Commentary on LGBTQ+ Book Recommendations from April Contexts
It came softly to me in the night with soft shoes that I should write this story about the queers of Africa.
They say we are going to stand up.
And thanks to Viv Harte of GASi I continue to write this story.
I picked up in the New York Times the reporting by Abdi Latif Dahir on February 20, 2024 from Nairobi in Kenya.
I was able to get copies of two of the books: ‘God’s Children are Little Broken things’ by Arinde Ifeakandu, and Mohamed Choukri’s 1972 novel ‘For Bread Alone’.
This latter book caused a furore in Morocco, for its depiction of same-sex intimacy and drug consumption.
Unable to get Kevin Mwachiro’s book, not available to me ‘ We Have Been Here’, but shall wait.

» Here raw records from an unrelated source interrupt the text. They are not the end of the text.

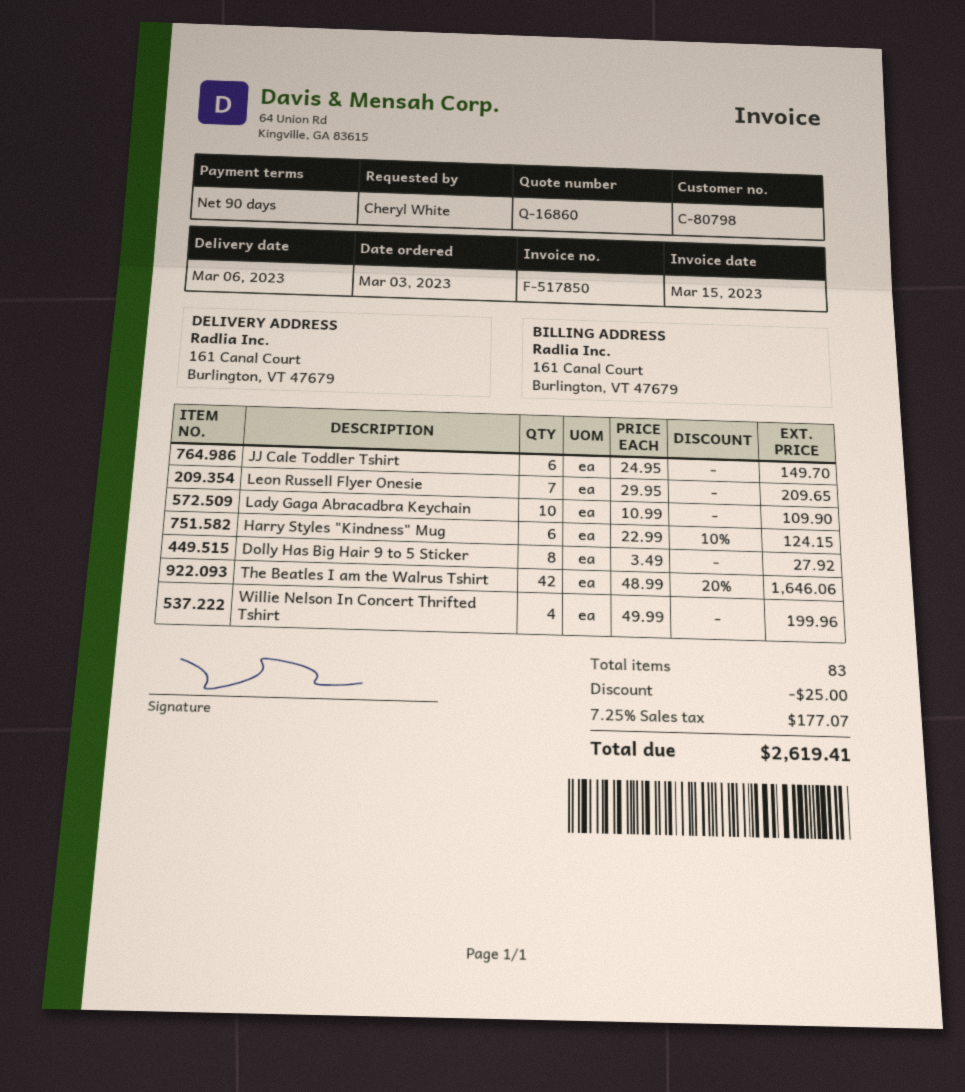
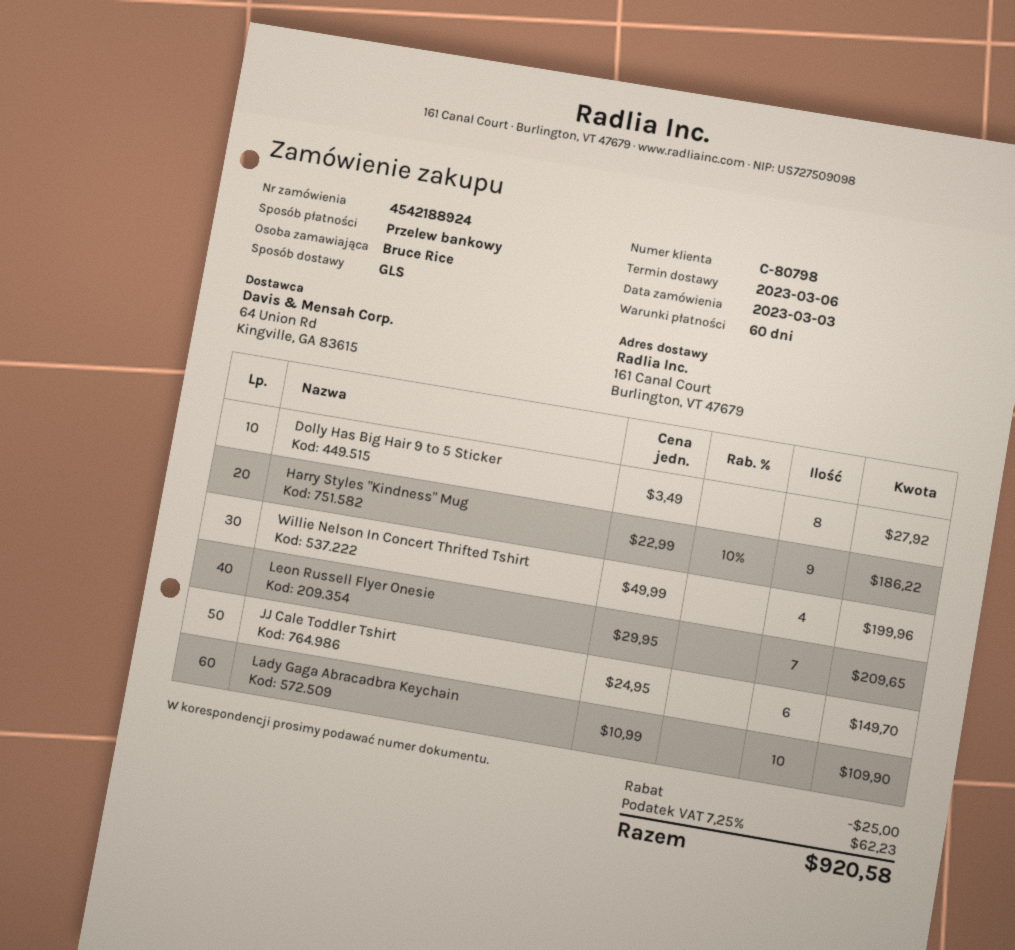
payment terms: 90 days -> 60 days
ordered by: Cheryl White -> Bruce Rice
Harry Styles "Kindness" Mug: 6 x 22.99 - 10% = 124.15 -> 9 x 22.99 - 10% = 186.22
The Beatles I am the Walrus Tshirt: 42 x 48.99 - 20% = 1646.06 -> none
tax: 7.25% = 177.07 -> 7.25% = 62.23
total: 2619.41 -> 920.58

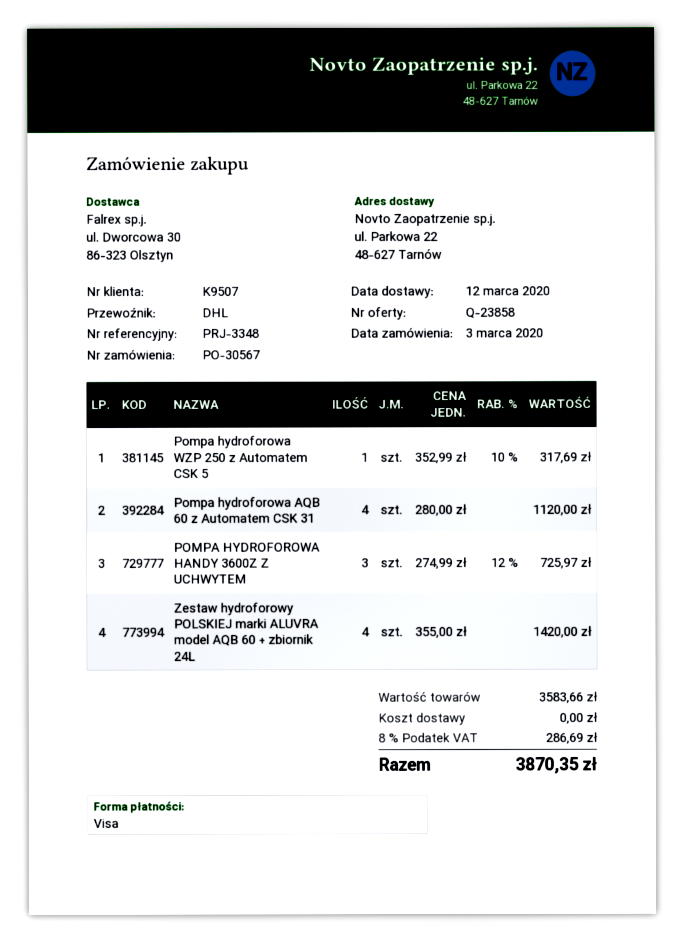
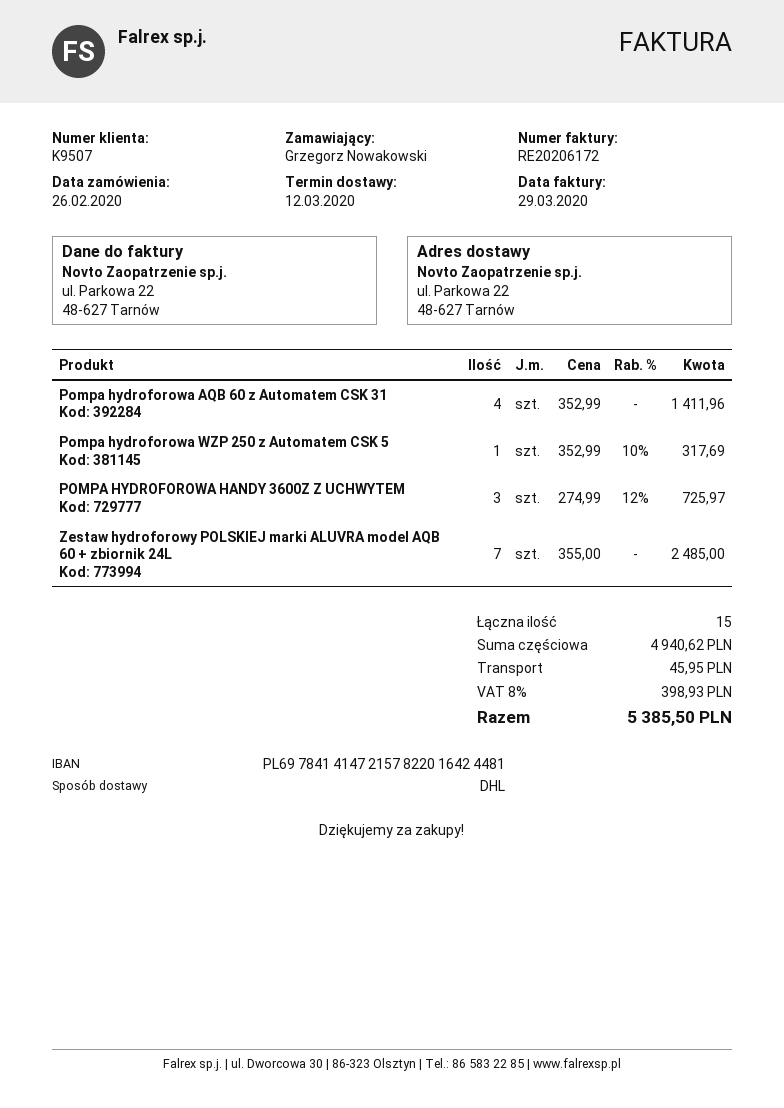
order date: 2020-03-03 -> 2020-02-26
Pompa hydroforowa AQB 60 z Automatem CSK 31: 4 x 280.00 = 1120.00 -> 4 x 352.99 = 1411.96
Zestaw hydroforowy POLSKIEJ marki ALUVRA model AQB 60 + zbiornik 24L: 4 x 355.00 = 1420.00 -> 7 x 355.00 = 2485.00
subtotal: 3583.66 -> 4940.62
shipping: 0.00 -> 45.95
tax: 8% = 286.69 -> 8% = 398.93
total: 3870.35 -> 5385.50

These books are as they say an invitation to change a mindset and, in the process, create a dialogue, and as it goes, they don’t want to be a victim anymore, nor just tolerated but really wanting respect.
It is not as novel as it seems but really a gathering of momentum through traces of history and truly expanding the literary canon of Africa and its diaspora and all its complexities; and as one author says there needs to be hope;
“Books are really powerful”, and, as the author says “books are really intimate”
To quote again,
‘Ifeankandu dreams of a future where queer-centred African stories are no longer the exception to the rule’. Grudgingly he said, ‘hopefully we are going to stand up’. They are a way to push back against virulent homophobia and anti-gay legislation across Africa.
I am indebted to Abdi Latif Dahir, the East African correspondent of the New York Times, based in Nairobi, Kenya for his article and I have adopted his words for this article.
As Kevin Mwachiro, says on Instagram, ‘we are wonderfully made’.
I write this from Sydney where I am regarded as an LGTBQI elder.